2018–19 Senior Women's Challenger Trophy
- Dates: 3 January 2019 – 6 January 2019
- Administrator: BCCI
- Cricket format: 50 over
- Tournament format(s): Round-robin and final
- Host: Mulapadu
- Champions: India Red (3rd title)
- Runners-up: India Blue
- Participants: 3
- Matches: 4
- Most runs: Harleen Deol (119) (India Red)
- Most wickets: Shikha Pandey (8) (India Red)

= 2018–19 Senior Women's Challenger Trophy =

Indian cricket tournament

The 2018–19 Senior Women's Challenger Trophy was the ninth edition of the women's List-A tournament in India. It was played from 3 January to 6 January 2019. The participating teams were India Blue, India Green and India Red. It was played in a round-robin format, with the top two progressing to the final.

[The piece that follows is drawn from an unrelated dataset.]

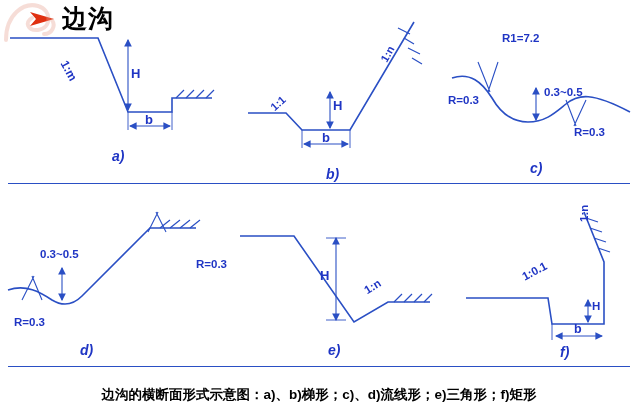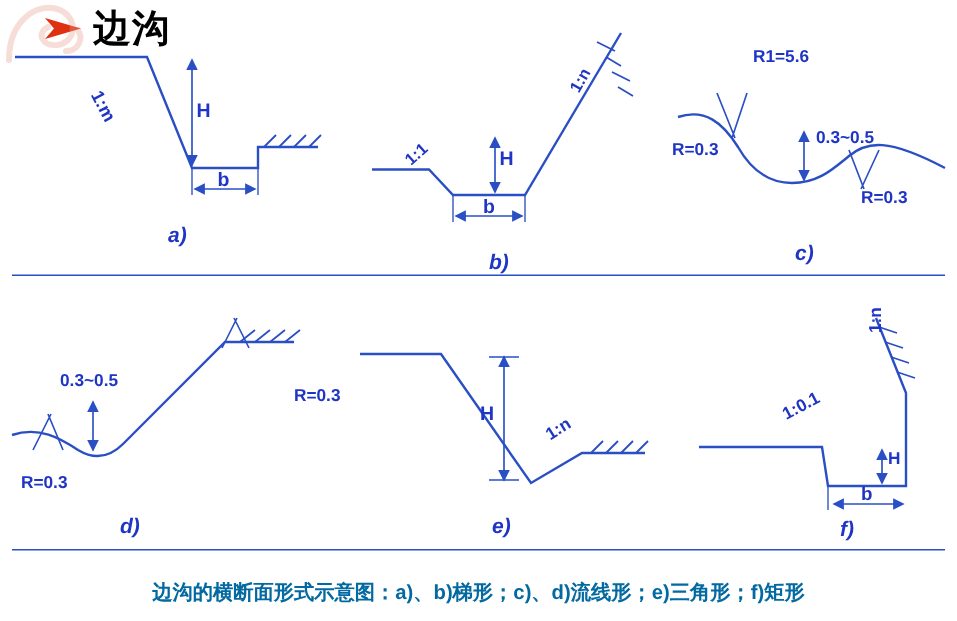"R1=5.6" div { text: 5.6 -> 7.2 }
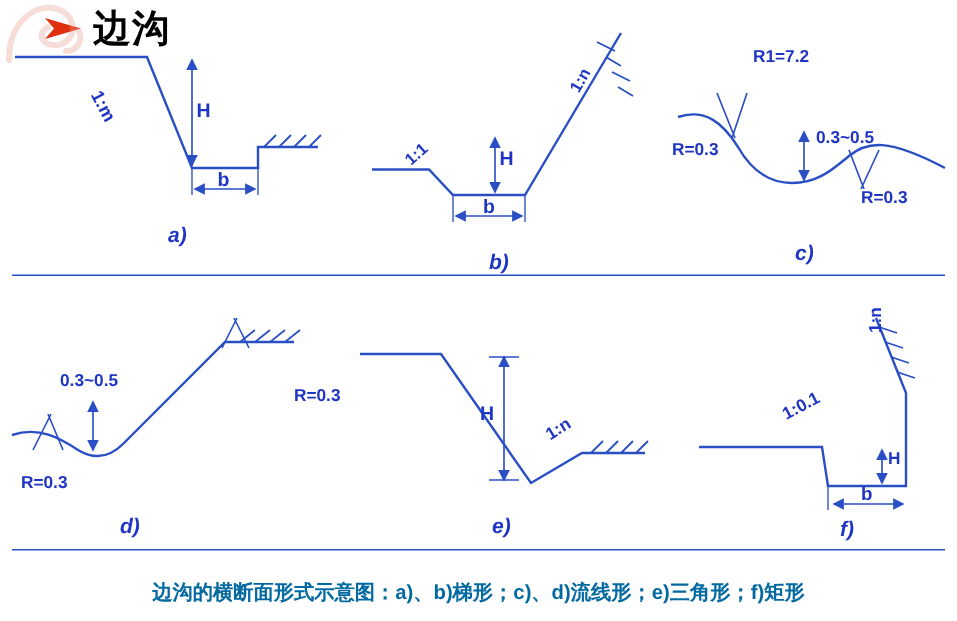"边沟的横断面形式示意图：a)、b)梯形；c)、d)流线形；e)三角形；f)矩形" .caption { color: #0369a1 -> #000000 }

India Red defeated India Blue by 15 runs in the final to win the Challenger Trophy for the 3rd time.

== Squads ==

| India Blue | India Green | India Red |
|---|---|---|
| Punam Raut (c); Manali Dakshini; Reemalaxmi Ekka; Bharti Fulmali; Mansi Joshi; Tanuja Kanwar; Minnu Mani; Tamanna Nigam; Priya Punia; Tanusree Sarkar; Aditi Sharma; Gongadi Trisha; Sushma Verma (wk); | Mona Meshram (c); Sushree Dibyadarshini; Tejal Hasabnis; Dayalan Hemalatha; Sathyamoorthy Keerthana; Anita Lodhi; Devyani Prasad; Sneh Rana; Arundhati Reddy; Shubhlakshmi Sharma; Renuka Singh; Shafali Verma; Sweta Verma (wk); | Shikha Pandey (c); Jasia Akhtar; Neeragattu Anusha; Vrushali Bhagat; Harleen Deol; Challa Jhansi Lakshmi; Ravi Kalpana (wk); Veda Krishnamurthy; Shannti Kumari; Shivi Pandey; Tarannum Pathan; Radha Yadav; Komal Zanzad; |

== Standings ==

| Position | Team | Matches | Won | Lost | NR | Pts | NRR |
|---|---|---|---|---|---|---|---|
| 1 | India Blue | 2 | 2 | 0 | 0 | 8 | +0.514 |
| 2 | India Red | 2 | 1 | 1 | 0 | 4 | −0.049 |
| 3 | India Green | 2 | 0 | 2 | 0 | 0 | −0.534 |

 The top two teams qualified for the final.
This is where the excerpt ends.